Comunicação nas redes sociais
Comunicação Política
26-09-2022

A comunicação não é para todos

LUÍS PAULO RODRIGUES

O presidente do Município de Vila Nova de Famalicão, Mário Passos, eleito pela coligação PSD-CDS e a cumprir o seu primeiro mandato, fez uma publicação no Facebook que está a provocar-lhe uma enorme dor de cabeça.

Curiosamente, o problema do autarca não tem nada a ver com obras mal planeadas ou derrapagens financeiras em todas as grandes empreitadas camarárias, que lhe apontam na imprensa local.

A razão do descontentamento popular tem a ver com a opinião de Mário Passos sobre os efeitos mediáticos do episódio da criança de 10 anos de idade que, por alegadas questões de segurança, mesmo estando acompanhada pelo pai, no último jogo de futebol FC Famalicão-Benfica, para a sexta jornada da I Liga Portuguesa, teve de tirar a camisola benfiquista que envergava para poder assistir à partida na bancada dos adeptos famalicenses.

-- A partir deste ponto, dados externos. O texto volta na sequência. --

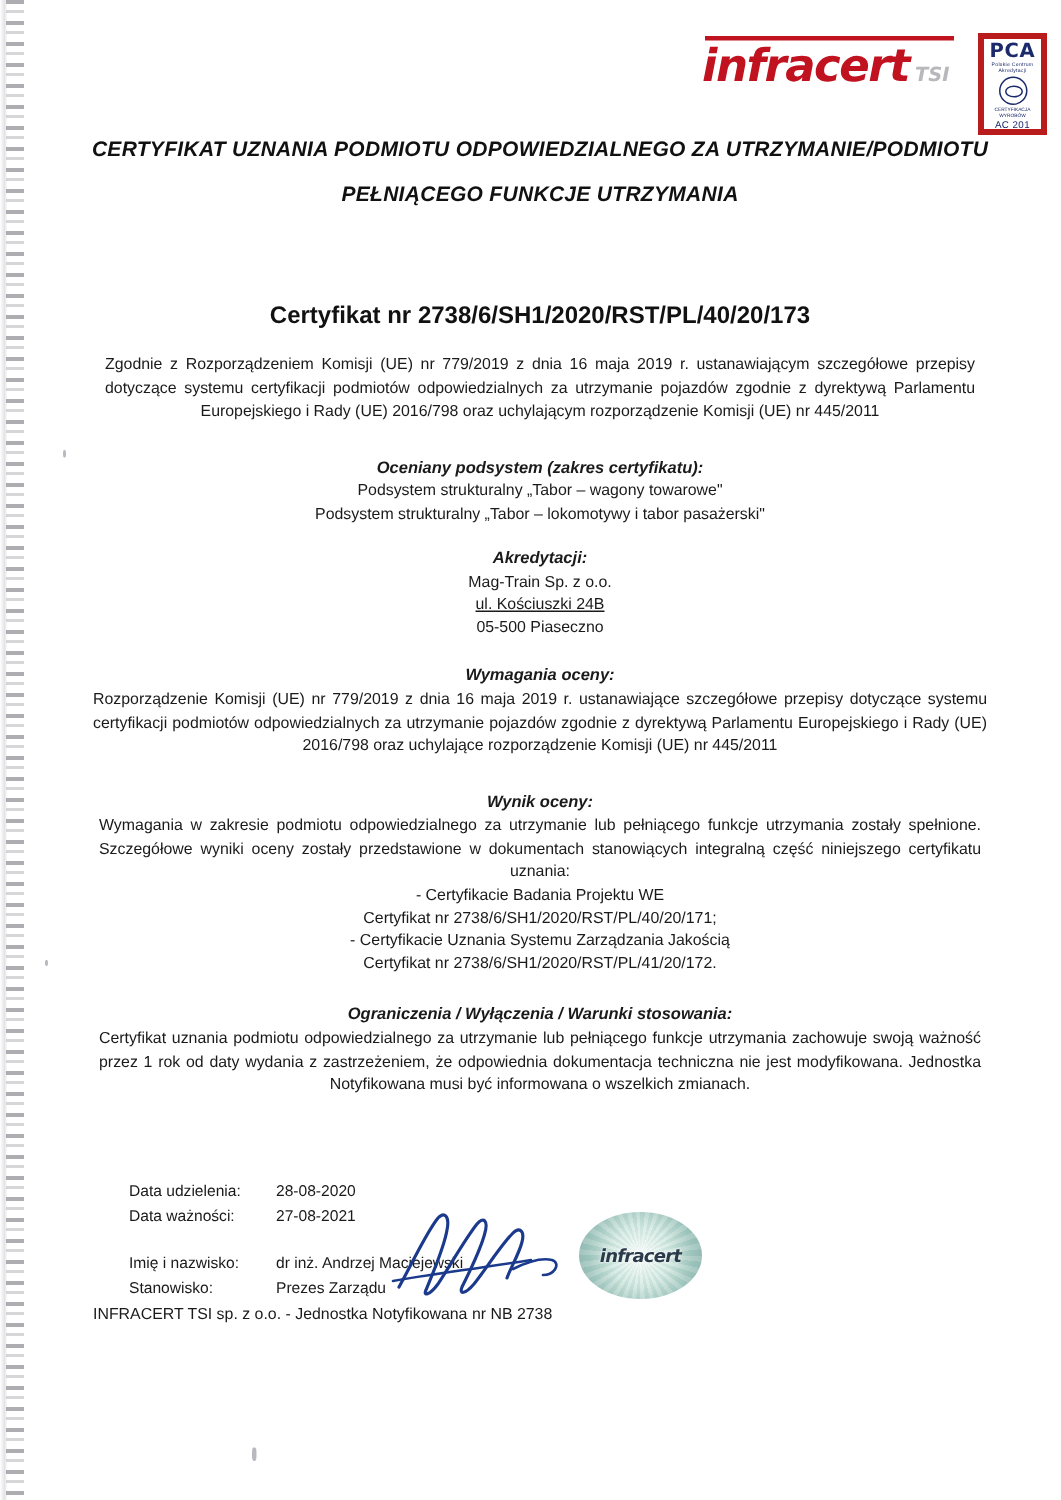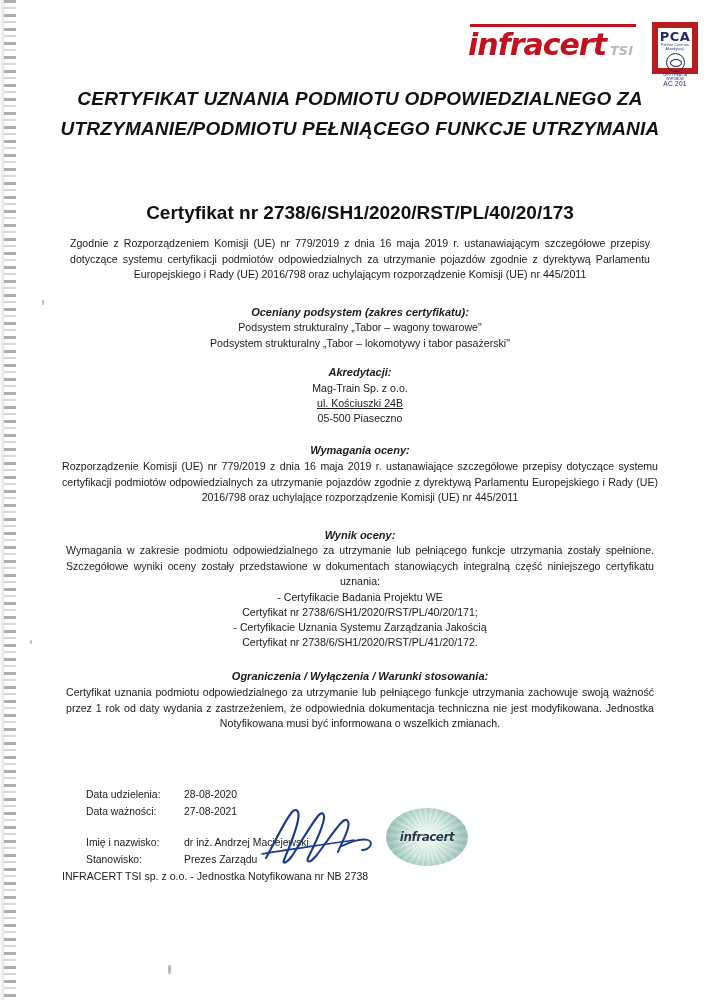--- a/index.html
+++ b/index.html
@@ -94,8 +94,8 @@
     left: 652px;
     top: 22px;
     width: 46px;
-    height: 52px;
-    border: 6px solid #b91c1c;
+    height: 68px;
+    border: 4px solid #b91c1c;
     box-sizing: border-box;
     text-align: center;
     background: #fff;

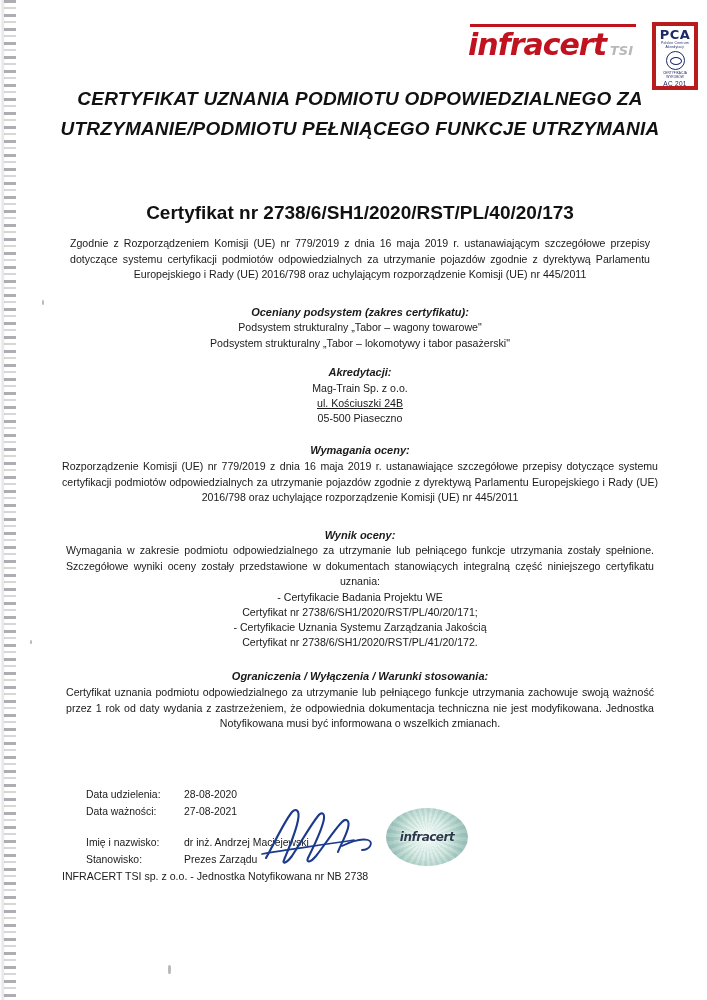--- a/index.html
+++ b/index.html
@@ -154,7 +154,7 @@
     top: 84px;
     width: 600px;
     text-align: center;
-    font-size: 19px;
+    font-size: 14px;
     font-style: italic;
     font-weight: bold;
     line-height: 30px;

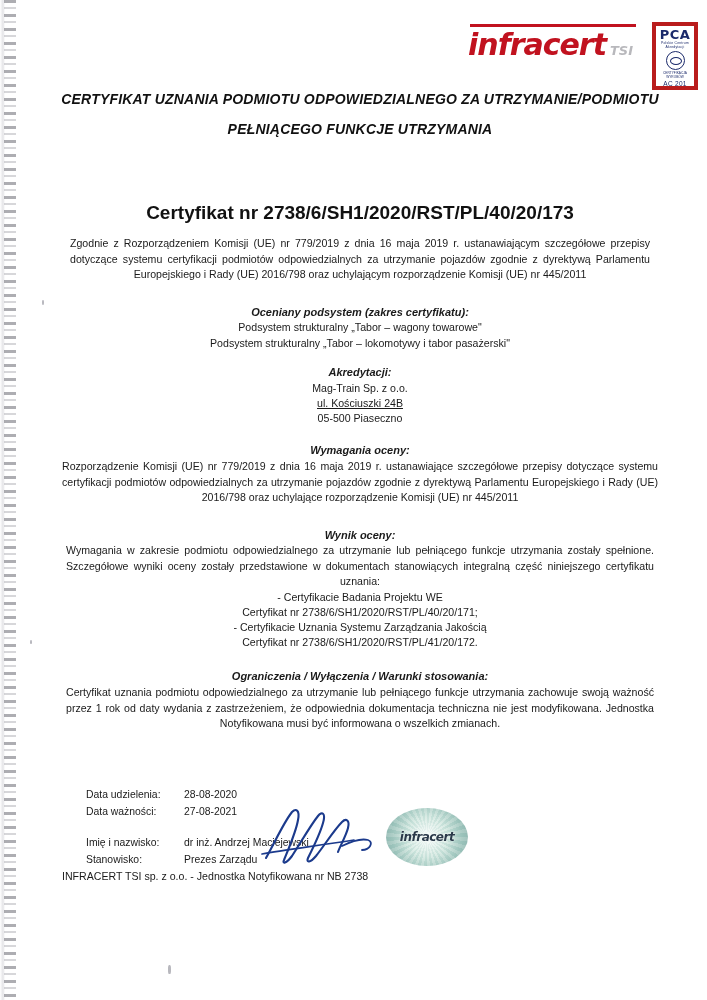--- a/index.html
+++ b/index.html
@@ -168,7 +168,7 @@
     top: 202px;
     width: 600px;
     text-align: center;
-    font-size: 19px;
+    font-size: 16px;
     font-weight: bold;
     color: #111;
   }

O caso foi muito mediatizado, chegando, inclusive, a ser tema de capa do diário desportivo “A Bola”, sob o título “Isto não é futebol”, com o Sport Lisboa e Benfica a liderar a revolta.

Em Vila Nova de Famalicão, o presidente da Câmara foi ao Facebook para censurar o que aconteceu no estádio municipal da cidade. E escreveu isto: “Infelizmente, podia ter acontecido em muitos lados, mas a verdade é que aconteceu aqui. Esta notícia é uma vergonha para a nossa comunidade. Não há outra maneira de o classificar!”

O efeito foi devastador. De imediato rebentaram as críticas mais ferozes ao autarca, gerando uma crise de comunicação sem precedentes na autarquia. Em poucas horas, a fúria saltou dos teclados de computadores e smartphones para a fachada do edifício dos Paços do Concelho, onde foram colocadas tarjas contra o presidente da Câmara, com as frases “Envergonhaste a tua cidade!”; “Representas zero o teu povo”; e “Demissão”.

Como a publicação se revelou polémico e gerou a ira de muitos famalicenses e adeptos do Futebol Clube de Famalicão, o autarca Mário Passos voltou atrás na sua mensagem e resolveu alterar o post. Que passou a ter o seguinte conteúdo: “Infelizmente, podia ter acontecido em muitos lados, mas a verdade é que aconteceu aqui. Independentemente das circunstâncias em que ocorreu este episódio, esta notícia está a correr mundo e dá uma imagem negativa e injusta do concelho e do nosso Famalicão.”

De nada valeu para estancar a crise de comunicação. O mal estava feito e as alterações de publicações motivadas por más reações do público dificilmente resolvem uma crise desta natureza. O reconhecimento do erro da postagem e um pedido de desculpas pelo sucedido talvez tivessem surtido melhor efeito.

Este caso demonstra cabalmente que a comunicação não é para todos e que a comunicação nas redes sociais é extremamente complexa, exigindo um apurado conhecimento (dos públicos a que se destina e dos temas a tratar), mas também talento e muita ponderação.

Com a Internet e as redes sociais todos os cidadãos ganharam voz pública e passaram a poder comunicar com todos e para todos. Mas a comunicação obedece a técnicas específicas e implica conhecimentos multifacetados no âmbito das esferas culturais, políticas, psicológicas, sociológicas, entre outras.

O episódio de Vila Nova de Famalicão demonstra também que os políticos, apesar da ânsia natural de quererem ser editores de informação, comentando e publicando sobre tudo o que mexe, têm de ser muito criteriosos na gestão das suas redes sociais.

Deste modo, devem evitar a utilização das redes sociais para teorias e raciocínios complexos e suscetíveis de debate, dado que a turba de comentadores especializados em tudo, em que se transformou a sociedade digital, não está disponível para o contraditório, nem para conversar civiliizadamente ou debater democraticamente. O seu único propósito, muitas vezes, é impor sentenças e preconceitos reveladores de uma ignorância irritantemente atrevida.

Nas caixas de comentários de jornais e páginas das redes sociais sobre futebol essa ignorância é especialmente pública e notória. E o futebol, por ser um tema tão popular e pelas paixões que a clubite suscita, é um daqueles assuntos que os políticos não devem comentar em público, em especial aqueles que têm como função gerir e representar um território. Porque o futebol é paixão e muita irracionalidade.